For the second time (in recent memory, anyway) Subaru and Toyota are partnering up and going halfsies (sort of) on a pair of vehicles. Unlike their previous efforts that led to two bargain-priced and quite good sports cars, this next collabo is all about EV tech as both the 2023 Toyota bZ4X (hopefully we’ll all get the hang of that name eventually) and Subaru Solterra (a combination of the Latin words for “land” and “sun”) are full battery-electric crossovers.

It’s a big deal for both the brands. Forget BEVs, Subaru currently doesn’t even have hybrids for sale in Canada (though we did have the still-available-in-US Crosstrek Hybrid for a time, but only for the Quebec market). And for all their clout in the hybrid game, Toyota has never made a widely-available full-electric vehicle. With more EV mandates being implemented by governments the world over, the time is now for these two to pick up their boots and hop on the EV bandwagon., 100% online, shop for your next car, buy online and get it delivered to you anywhere in Quebec!

Subaru Solterra / Toyota bZ4X, front
Subaru Solterra / Toyota bZ4X, front | Photo: Subaru / Toyota

Like with the BRZ and 86 sports cars, you have to squint to see the stylistic differences these two present. Both the concepts we’ve seen have contrast-colour cladding ‘round the wheel wells, the headlight lenses are the same shape, both get a bi-level roof spoiler and contrast-colour roofs. The main difference is how the Toyota emblem sits at the leading edge of the hood on the bZ4X, but down where the grille would be on the Solterra.
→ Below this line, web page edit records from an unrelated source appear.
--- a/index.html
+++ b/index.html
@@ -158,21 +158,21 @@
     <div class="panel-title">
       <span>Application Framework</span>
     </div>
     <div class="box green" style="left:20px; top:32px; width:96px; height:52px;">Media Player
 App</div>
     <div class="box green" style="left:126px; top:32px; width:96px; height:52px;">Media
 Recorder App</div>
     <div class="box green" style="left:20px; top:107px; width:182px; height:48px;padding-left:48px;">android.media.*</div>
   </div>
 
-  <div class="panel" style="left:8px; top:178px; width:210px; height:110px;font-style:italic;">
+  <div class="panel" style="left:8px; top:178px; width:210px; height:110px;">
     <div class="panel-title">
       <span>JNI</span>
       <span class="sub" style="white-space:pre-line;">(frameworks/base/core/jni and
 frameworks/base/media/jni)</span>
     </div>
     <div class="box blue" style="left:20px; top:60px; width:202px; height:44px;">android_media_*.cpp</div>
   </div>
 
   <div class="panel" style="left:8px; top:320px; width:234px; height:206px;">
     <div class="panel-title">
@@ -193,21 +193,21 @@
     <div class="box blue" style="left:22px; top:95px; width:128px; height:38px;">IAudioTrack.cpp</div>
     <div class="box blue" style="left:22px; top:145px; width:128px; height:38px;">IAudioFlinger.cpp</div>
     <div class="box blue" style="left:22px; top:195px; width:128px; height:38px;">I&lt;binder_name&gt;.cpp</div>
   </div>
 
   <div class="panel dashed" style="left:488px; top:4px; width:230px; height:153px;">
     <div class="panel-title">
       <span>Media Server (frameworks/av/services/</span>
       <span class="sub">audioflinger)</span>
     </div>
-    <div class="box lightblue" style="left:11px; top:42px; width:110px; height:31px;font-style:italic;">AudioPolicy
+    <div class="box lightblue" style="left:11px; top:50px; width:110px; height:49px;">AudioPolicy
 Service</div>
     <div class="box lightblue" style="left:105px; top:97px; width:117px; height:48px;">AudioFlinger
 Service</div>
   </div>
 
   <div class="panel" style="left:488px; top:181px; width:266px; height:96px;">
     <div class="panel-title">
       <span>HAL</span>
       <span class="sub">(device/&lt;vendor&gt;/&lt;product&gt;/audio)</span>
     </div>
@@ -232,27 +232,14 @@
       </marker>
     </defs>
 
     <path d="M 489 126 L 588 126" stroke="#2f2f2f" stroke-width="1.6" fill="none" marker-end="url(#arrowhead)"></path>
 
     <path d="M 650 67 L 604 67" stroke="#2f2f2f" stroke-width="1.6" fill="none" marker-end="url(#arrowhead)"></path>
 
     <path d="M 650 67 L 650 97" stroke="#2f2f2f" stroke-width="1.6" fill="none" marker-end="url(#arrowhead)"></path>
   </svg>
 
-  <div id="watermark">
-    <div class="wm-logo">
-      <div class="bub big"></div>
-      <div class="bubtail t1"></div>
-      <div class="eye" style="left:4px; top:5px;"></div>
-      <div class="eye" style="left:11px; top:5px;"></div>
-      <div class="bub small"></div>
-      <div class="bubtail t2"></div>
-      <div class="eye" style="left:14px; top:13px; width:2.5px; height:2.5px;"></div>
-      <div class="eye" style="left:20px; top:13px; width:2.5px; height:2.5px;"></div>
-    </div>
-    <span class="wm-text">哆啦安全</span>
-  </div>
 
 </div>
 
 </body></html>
‘Round back, both also get a full-width light bar and taillamp housings that swoop down towards the rear wheels. Overall, the look is a rugged one that strays pretty far away from the ultra-techy look exhibited not so much from Subaru’s products, but from Toyota’s hybrids such as the Prius Prime and Mirai. These fall much closer in exterior styling to the RAV4, but have undoubtedly seen some of their panels tweaked to reduce drag for better range.

The theme of similarities continues inside, with some futuristic styling additions by way of massive 12.3” Tesla-style central displays, unique gauge faces and assembly and a centralized control knob that acts as your gear selector.
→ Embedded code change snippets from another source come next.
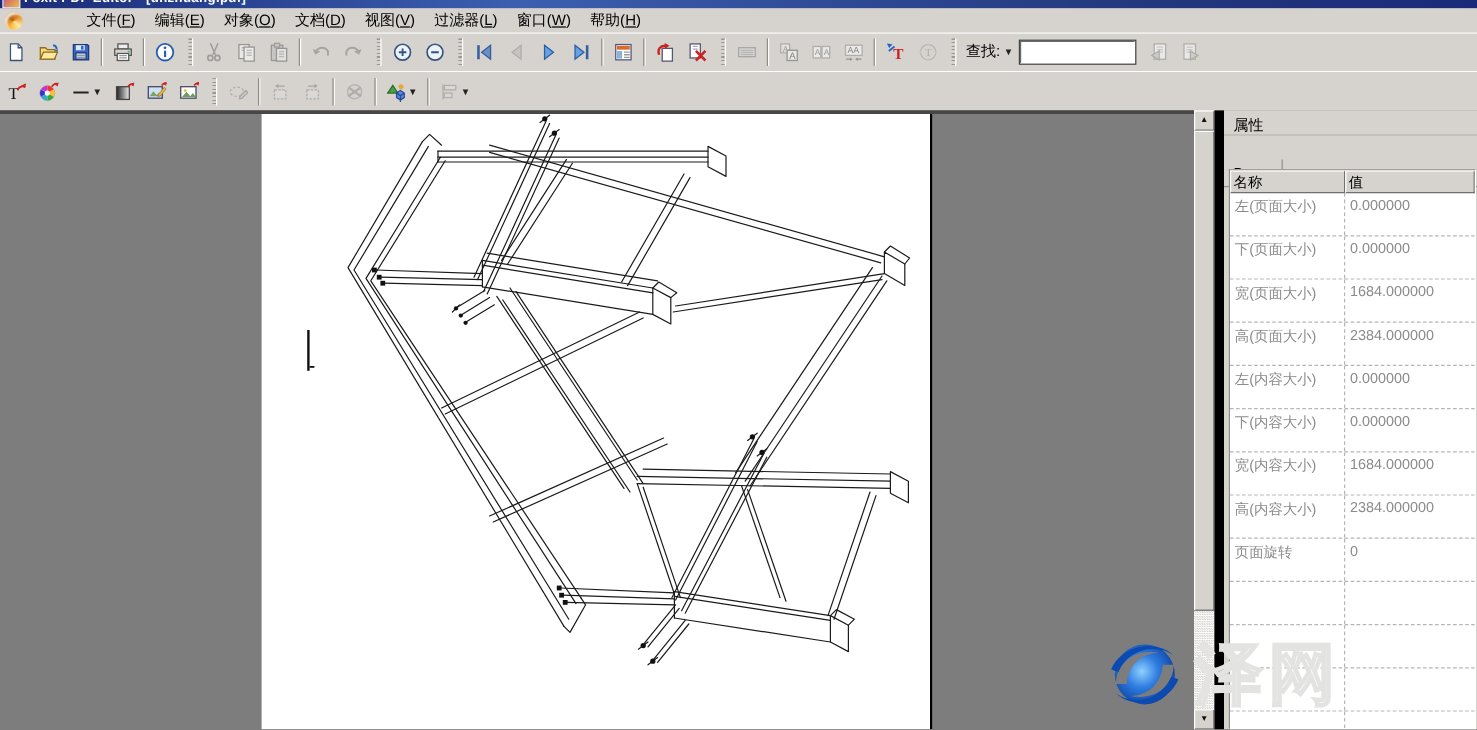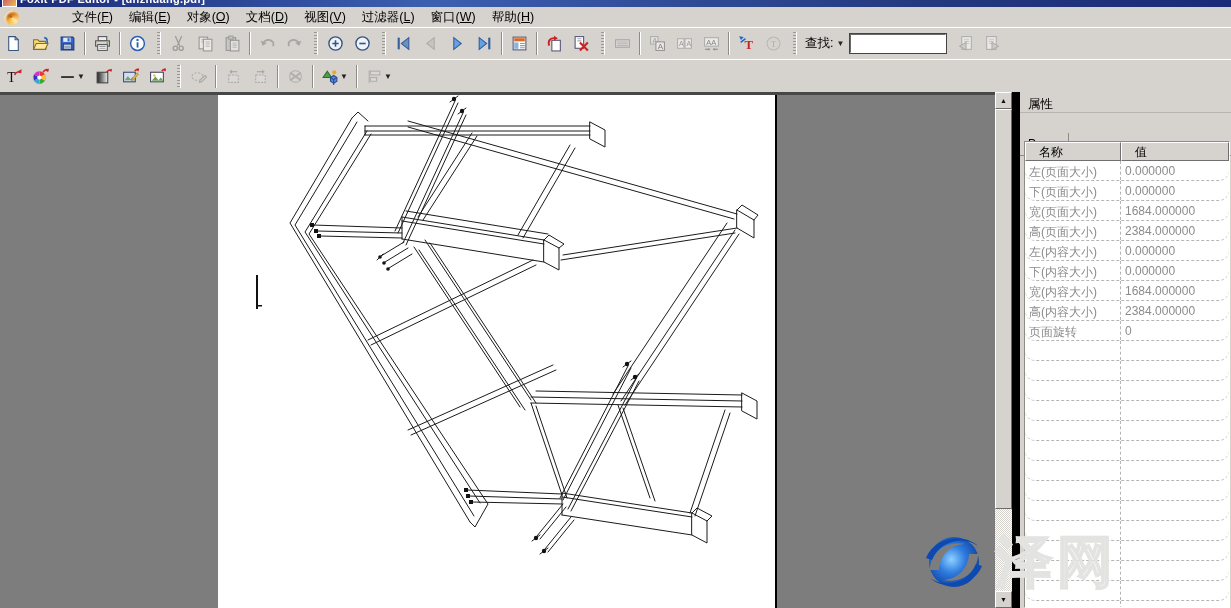--- a/index.html
+++ b/index.html
@@ -67,25 +67,25 @@
     border-left:8px solid #000;box-sizing:border-box;}
   .panel-title{height:21px;font-size:12.5px;padding:4px 0 0 8px;box-sizing:border-box;
     border-bottom:1px solid #b8b5ae;}
   .panel-tabbar{height:22px;border-bottom:1px solid #8f8c84;margin-top:20px;}
   .panel-tab{display:inline-block;height:21px;padding:4px 12px 0 8px;font-size:12px;
     border-right:1px solid #8f8c84;box-sizing:border-box;background:#d6d3ce;}
   .ptable{position:absolute;left:4px;right:1px;top:49px;bottom:0;background:#fff;
     border:1px solid;border-color:#8f8c84 #fff #fff #8f8c84;overflow:hidden;}
   .pthead{display:flex;height:19px;}
   .pth{background:#d6d3ce;border:1px solid;border-color:#fff #6f6f6f #6f6f6f #fff;
-    box-sizing:border-box;font-size:12px;padding:1px 13px;}
+    box-sizing:border-box;font-size:12px;padding:1px 2px;}
   .pth.c0{width:96px;flex:0 0 auto;}
   .pth.c1{flex:1;}
-  .ptr{display:flex;height:20px;border-bottom:1px dashed #b5b5b5;color:#8b8b8b;
-    font-size:12px;box-sizing:border-box;border-radius:10px;}
+  .ptr{display:flex;height:36px;border-bottom:1px dashed #b5b5b5;color:#8b8b8b;
+    font-size:12px;box-sizing:border-box;}
   .ptd0{width:96px;flex:0 0 auto;padding:3px 4px 0 4px;border-right:1px dashed #b5b5b5;
     box-sizing:border-box;white-space:nowrap;overflow:hidden;}
   .ptd1{flex:1;padding:3px 4px 0 4px;white-space:nowrap;overflow:hidden;}
 
   
   #watermark{position:absolute;left:920px;top:528px;z-index:60;display:flex;align-items:center;}
   #wmtext{margin-left:8px;font-size:56px;font-weight:bold;letter-spacing:5px;
     color:rgba(255,255,255,.25);-webkit-text-stroke:2px #e3e3e1;line-height:1;}
 </style>
 </head>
See also: 2023 Subaru Solterra pictures

See also: 2023 Toyota bZ4X pictures

Subaru Solterra, interior
Subaru Solterra, interior | Photo: Subaru
Toyota bZ4X, interior
Toyota bZ4X, interior | Photo: Toyota

The steering wheel design is also quite unique; it’s very chunky and gets a huge hub plus a tonne of buttons mounted thereon. And thanks to the spoke design, it looks like an interesting mix of something you might see on an old Citroën, and something from a more futuristic vehicle.
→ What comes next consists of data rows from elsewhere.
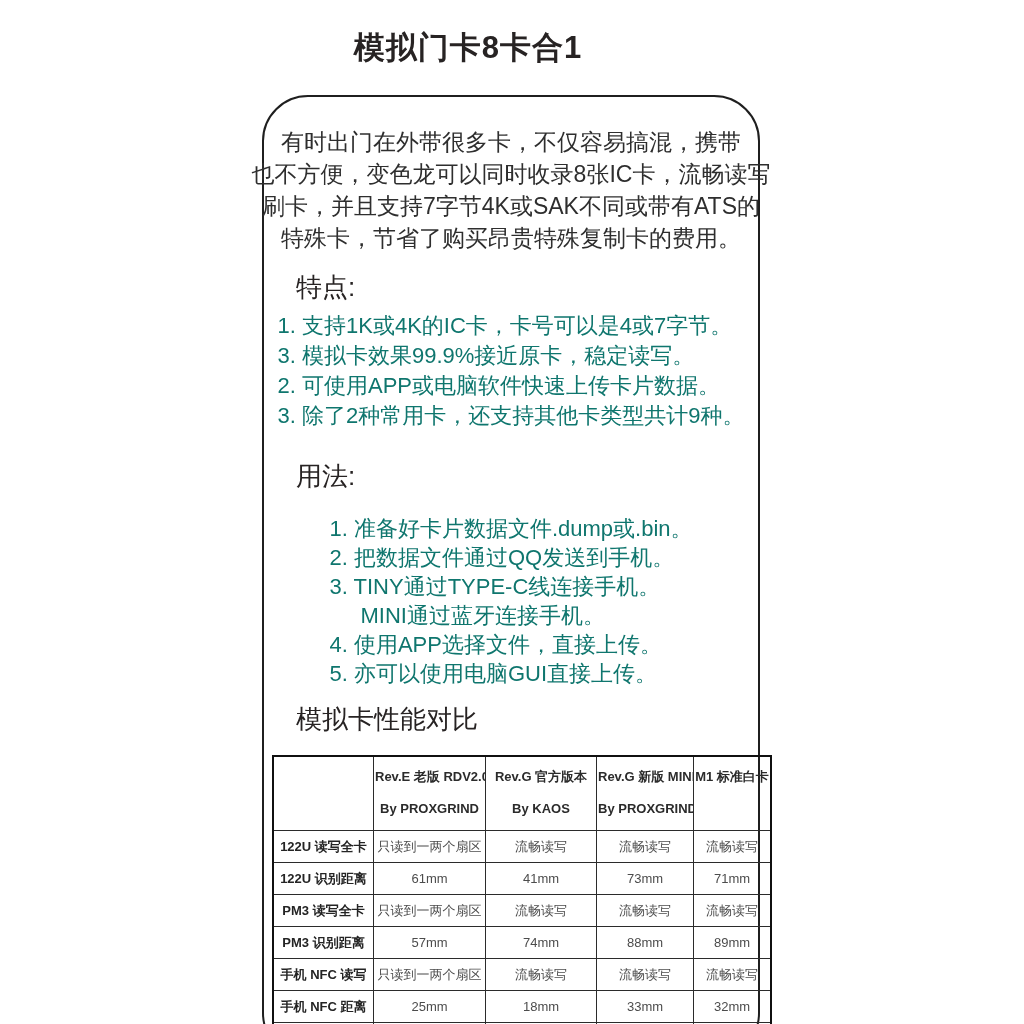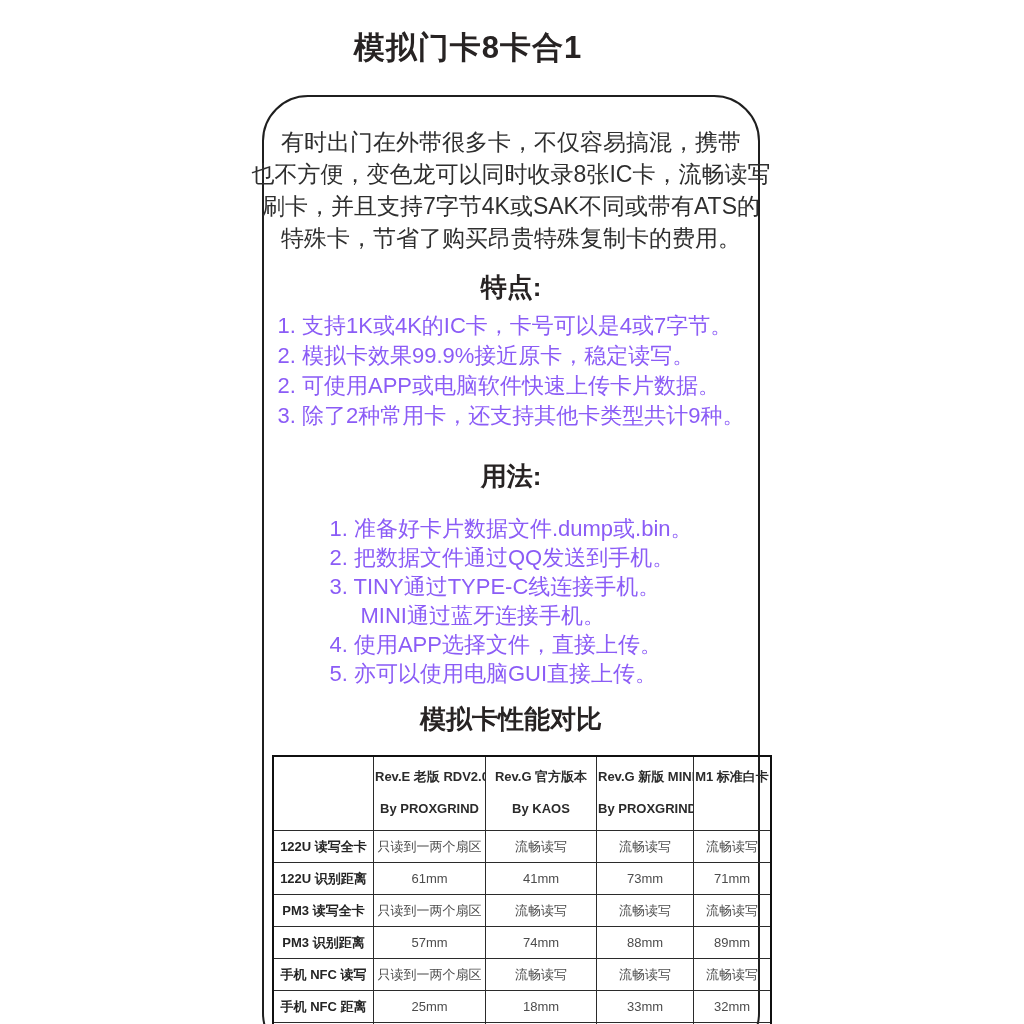--- a/index.html
+++ b/index.html
@@ -39,34 +39,34 @@
     margin-top: 29px;
     display: flex;
     flex-direction: column;
     align-items: center;
     font-size: 23px;
     line-height: 32px;
     color: #2e2e2e;
   }
   .intro div { white-space: nowrap; }
   .section-heading {
-    text-align: center;
     font-size: 26px;
-    font-weight: 700;
+    font-weight: 400;
     color: #272323;
+    padding-left: 32px;
   }
   .features-heading { margin-top: 16px; }
   .usage-heading { margin-top: 28px; }
   .comparison-heading { margin-top: 14px; }
   .list {
     width: fit-content;
     margin: 6px auto 0 auto;
     font-size: 22px;
     line-height: 30px;
-    color: #8b5cf6;
+    color: #0f766e;
     text-align: left;
   }
   .list div { white-space: nowrap; }
   .usage-list { margin-top: 20px; line-height: 29px; }
   .cont { padding-left: 31px; }
   table.cmp {
     margin: 18px 0 0 8px;
     border-collapse: collapse;
     table-layout: fixed;
     width: 482px;
@@ -114,21 +114,21 @@
     <div class="intro">
       <div>有时出门在外带很多卡，不仅容易搞混，携带</div>
       <div>也不方便，变色龙可以同时收录8张IC卡，流畅读写</div>
       <div>刷卡，并且支持7字节4K或SAK不同或带有ATS的</div>
       <div>特殊卡，节省了购买昂贵特殊复制卡的费用。</div>
     </div>
 
     <div class="section-heading features-heading">特点:</div>
     <div class="list">
       <div>1. 支持1K或4K的IC卡，卡号可以是4或7字节。</div>
-      <div>2. 模拟卡效果99.9%接近原卡，稳定读写。</div>
+      <div>3. 模拟卡效果99.9%接近原卡，稳定读写。</div>
       <div>2. 可使用APP或电脑软件快速上传卡片数据。</div>
       <div>3. 除了2种常用卡，还支持其他卡类型共计9种。</div>
     </div>
 
     <div class="section-heading usage-heading">用法:</div>
     <div class="list usage-list">
       <div>1. 准备好卡片数据文件.dump或.bin。</div>
       <div>2. 把数据文件通过QQ发送到手机。</div>
       <div>3. TINY通过TYPE-C线连接手机。</div>
       <div class="cont">MINI通过蓝牙连接手机。</div>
Size-wise, we’re guessing something close to the RAV4/Subaru Forester. That would help these two go toe to toe with the likes of current EV CUVs on offer such as the Ford Mustang Mach E and Tesla Model Y. What we do know is they both get flat floors for optimal interior room, and that the bZ4X gets radiated heating for the feet and legs that warms occupants, and does so in a more energy-conscious manner.

Range and performance
Here’s where these two models really start to diverge, in that the Toyota will be offered as both a single-motor FWD model and a dual-motor AWD model (that, in a nod to Subaru, is called “X-Mode”), while the Subaru will only get the latter. That makes sense as Subaru offers AWD as standard throughout its lineup, but it does mean that if it’s range you’re after, you’re going to want to seriously consider the Toyota as the FWD XLE model gets 400 km of range, while the Solterra makes do with in and around 320 km.

That’s not a huge difference – both of these use the same lithium-ion battery pack making 71.4kWh in FWD models, and 72.8 kWh in AWD models – but in the burgeoning world of EVs, range is still paramount.

Subaru Solterra, front
Subaru Solterra, front | Photo: Subaru
Toyota bZ4X, profile
Toyota bZ4X, profile | Photo: Toyota

Both are fitted with Level 2 and DC fast chargers as standard – that’s good – but both OEMs claim the Solterra and bZ4X can be charged from 0-80 percent in under an hour, which is a little on the slow side as many OEMs – Ford, VW and Hyundai, for example -- are claiming closer to 30 minutes for the same charge.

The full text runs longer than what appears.